Ich plädiere dafür, den Händedruck nicht ideologisch zu überfrachten. Seine Verweigerung in die Nähe von Verfassungsfeindlichkeit zu rücken, ist blanker Unsinn. Aber ich möchte ihn auch nicht zum "beliebigen und verzichtbaren Brauch" herabgewürdigt sehen, wie es ein selbsternannter "Zentralrat" Schweizer Muslime tut. Allein ein Blick auf die Metaphern unserer Sprache zeigt: Der Handschlag ist eine schöne und zu bewahrende Geste, eher rar als Ausdruck von Frieden und Versöhnung.
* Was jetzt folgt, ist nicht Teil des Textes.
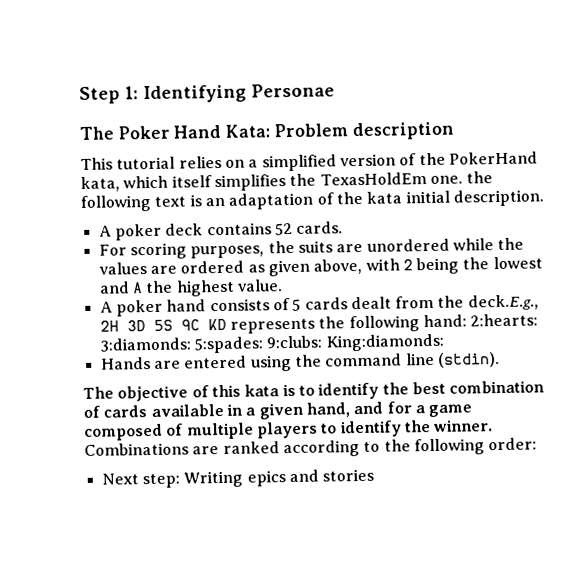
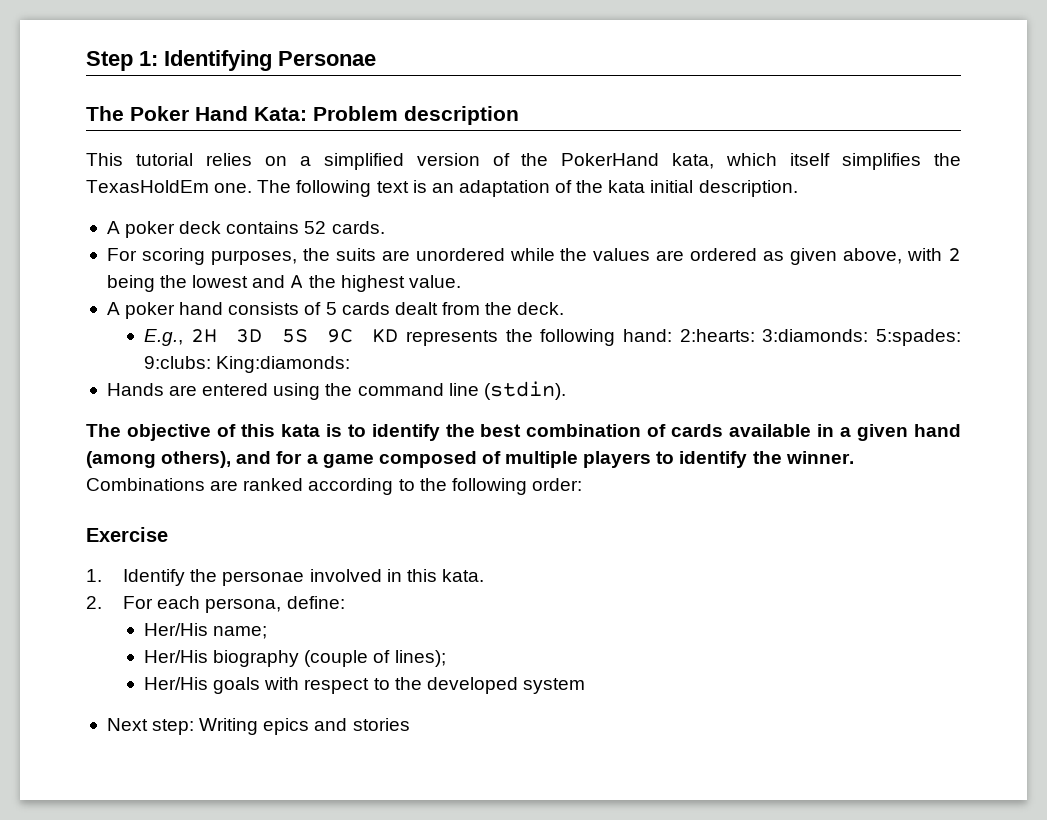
- This tutorial relies on a simplified version of the PokerHand kata, which itself simplifies the TexasHoldEm one. the following text is an adaptation of the kata initial description.
+ This tutorial relies on a simplified version of the PokerHand kata, which itself simplifies the TexasHoldEm one. The following text is an adaptation of the kata initial description.
- A poker hand consists of 5 cards dealt from the deck.E.g., 2H 3D 5S 9C KD represents the following hand: 2:hearts: 3:diamonds: 5:spades: 9:clubs: King:diamonds:
+ A poker hand consists of 5 cards dealt from the deck.
+ E.g., 2H 3D 5S 9C KD represents the following hand: 2:hearts: 3:diamonds: 5:spades: 9:clubs: King:diamonds:
- The objective of this kata is to identify the best combination of cards available in a given hand, and for a game composed of multiple players to identify the winner.
+ The objective of this kata is to identify the best combination of cards available in a given hand (among others), and for a game composed of multiple players to identify the winner.
+ Exercise
+ 1. Identify the personae involved in this kata.
+ 2. For each persona, define:
+ Her/His name;
+ Her/His biography (couple of lines);
+ Her/His goals with respect to the developed system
Diese Geste praktizieren zu können, hat nichts mit Wohlverhalten, mit "Integration" in staatlichem Sinne zu tun, sondern mit Zwischenmenschlichkeit.

Keine theologische Begründung für Beleidigung

Eine ausgestreckte Hand abzulehnen, ist ein Affront, und es gibt im Islam keine theologische Begründung für Beleidigung. Gewiss, eine Frau könnte diese Situation vermeiden, indem sie von sich aus keine Hand ausstreckt; das halte ich jedoch nur in muslimischen Gesellschaften für empfehlenswert.

Verweigert ein Schüler seiner Lehrerin den Händedruck, dann reduziert er damit eine Autoritätsperson auf ihr Geschlecht. Das ist inakzeptabel. Und es scheint mir generell ein sinnvolles Erziehungsziel, dass junge Muslime und Musliminnen hierzulande in der Lage sind, einen Handschlag zu praktizieren, wenn es die Situation und die Höflichkeit erfordern. Wer möchte, kann im Mehrfach-Kontakt immer anders gelagerte Gruß-Präferenzen deutlich machen.

Entscheidend ist aus feministischer Sicht, am Arbeitsplatz, in diesem Fall der Schule, einen sexualisierten Blick auf die Frau nicht zu dulden. Dafür gibt es auch im Islam genug Anknüpfungspunkte. Der Schüler mit der Lehrerin, das ist übrigens ein klassisches Sujet der Pornografie. Sie wurde nicht von muslimischen Einwanderern erfunden.

Charlotte Wiedemann

© Qantara.de 2016

Die politische Journalistin und Buchautorin Charlotte Wiedemann lebte für einige Jahre in Malaysia und bereiste zahlreiche islamisch geprägte Länder Asiens und Afrikas. In ihren Werken untersuchte sie u.a. die jüngsten gesellschaftlichen Umbrüche in Tunesien, Ägypten und im Jemen. 2012 erschien ihr Buch "Ihr wisst nichts über uns! Meine Reisen durch einen unbekannten Islam". Ihr jüngstes Buch "Vom Versuch, nicht weiß zu schreiben" ist im Verlag PapyRossa erschienen.